[TASK TO COMPLETE] Each entry below needs to be transcribed verbatim; the images should not appear.

(DATA EXTRACTS)

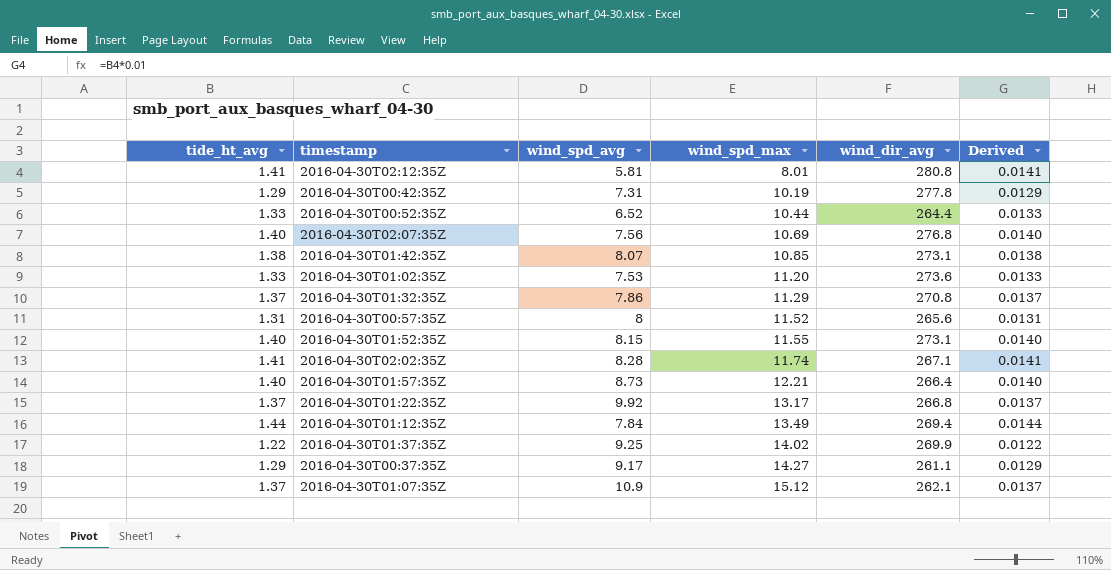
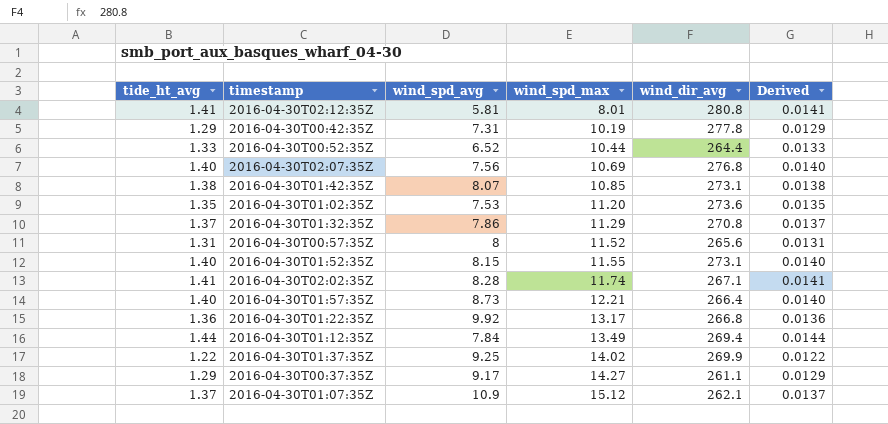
2016-04-30T01:02:35Z | tide_ht_avg: 1.33 -> 1.35
2016-04-30T01:02:35Z | Derived: 0.0133 -> 0.0135
2016-04-30T01:22:35Z | tide_ht_avg: 1.37 -> 1.36
2016-04-30T01:22:35Z | Derived: 0.0137 -> 0.0136

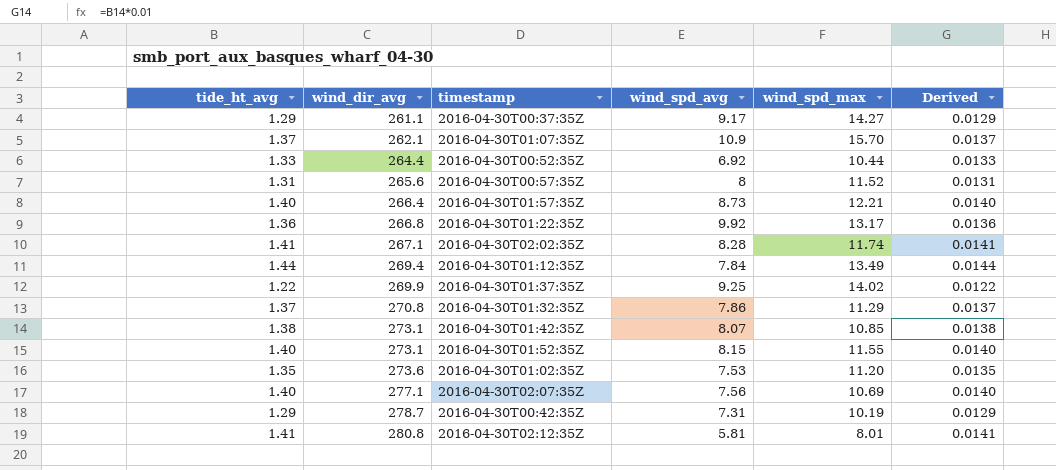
row order: wind_spd_max ascending -> wind_dir_avg ascending
column wind_dir_avg | position: 5 -> 2
2016-04-30T01:07:35Z | wind_spd_max: 15.12 -> 15.70
2016-04-30T00:52:35Z | wind_spd_avg: 6.52 -> 6.92
2016-04-30T02:07:35Z | wind_dir_avg: 276.8 -> 277.1
2016-04-30T00:42:35Z | wind_dir_avg: 277.8 -> 278.7

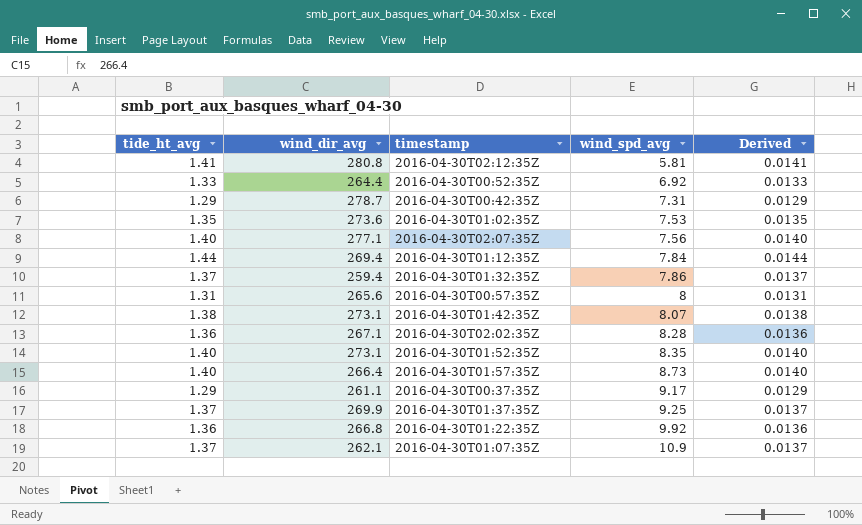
row order: wind_dir_avg ascending -> wind_spd_avg ascending
column wind_spd_max | position: 5 -> none
2016-04-30T01:32:35Z | wind_dir_avg: 270.8 -> 259.4
2016-04-30T02:02:35Z | tide_ht_avg: 1.41 -> 1.36
2016-04-30T02:02:35Z | Derived: 0.0141 -> 0.0136
2016-04-30T01:52:35Z | wind_spd_avg: 8.15 -> 8.35
2016-04-30T01:37:35Z | tide_ht_avg: 1.22 -> 1.37
2016-04-30T01:37:35Z | Derived: 0.0122 -> 0.0137

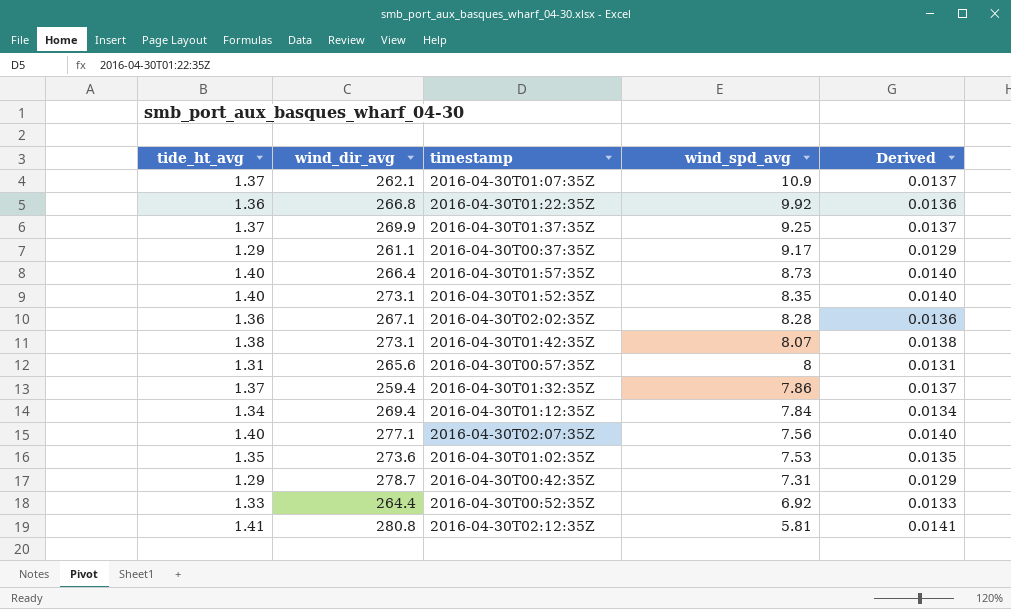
row order: wind_spd_avg ascending -> wind_spd_avg descending
2016-04-30T01:12:35Z | tide_ht_avg: 1.44 -> 1.34
2016-04-30T01:12:35Z | Derived: 0.0144 -> 0.0134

(End DATA EXTRACTS)

[YOUR SOLUTION]
2016-04-30T01:02:35Z | tide_ht_avg: 1.33 -> 1.35
2016-04-30T01:02:35Z | Derived: 0.0133 -> 0.0135
2016-04-30T01:22:35Z | tide_ht_avg: 1.37 -> 1.36
2016-04-30T01:22:35Z | Derived: 0.0137 -> 0.0136

row order: wind_spd_max ascending -> wind_dir_avg ascending
column wind_dir_avg | position: 5 -> 2
2016-04-30T01:07:35Z | wind_spd_max: 15.12 -> 15.70
2016-04-30T00:52:35Z | wind_spd_avg: 6.52 -> 6.92
2016-04-30T02:07:35Z | wind_dir_avg: 276.8 -> 277.1
2016-04-30T00:42:35Z | wind_dir_avg: 277.8 -> 278.7

row order: wind_dir_avg ascending -> wind_spd_avg ascending
column wind_spd_max | position: 5 -> none
2016-04-30T01:32:35Z | wind_dir_avg: 270.8 -> 259.4
2016-04-30T02:02:35Z | tide_ht_avg: 1.41 -> 1.36
2016-04-30T02:02:35Z | Derived: 0.0141 -> 0.0136
2016-04-30T01:52:35Z | wind_spd_avg: 8.15 -> 8.35
2016-04-30T01:37:35Z | tide_ht_avg: 1.22 -> 1.37
2016-04-30T01:37:35Z | Derived: 0.0122 -> 0.0137

row order: wind_spd_avg ascending -> wind_spd_avg descending
2016-04-30T01:12:35Z | tide_ht_avg: 1.44 -> 1.34
2016-04-30T01:12:35Z | Derived: 0.0144 -> 0.0134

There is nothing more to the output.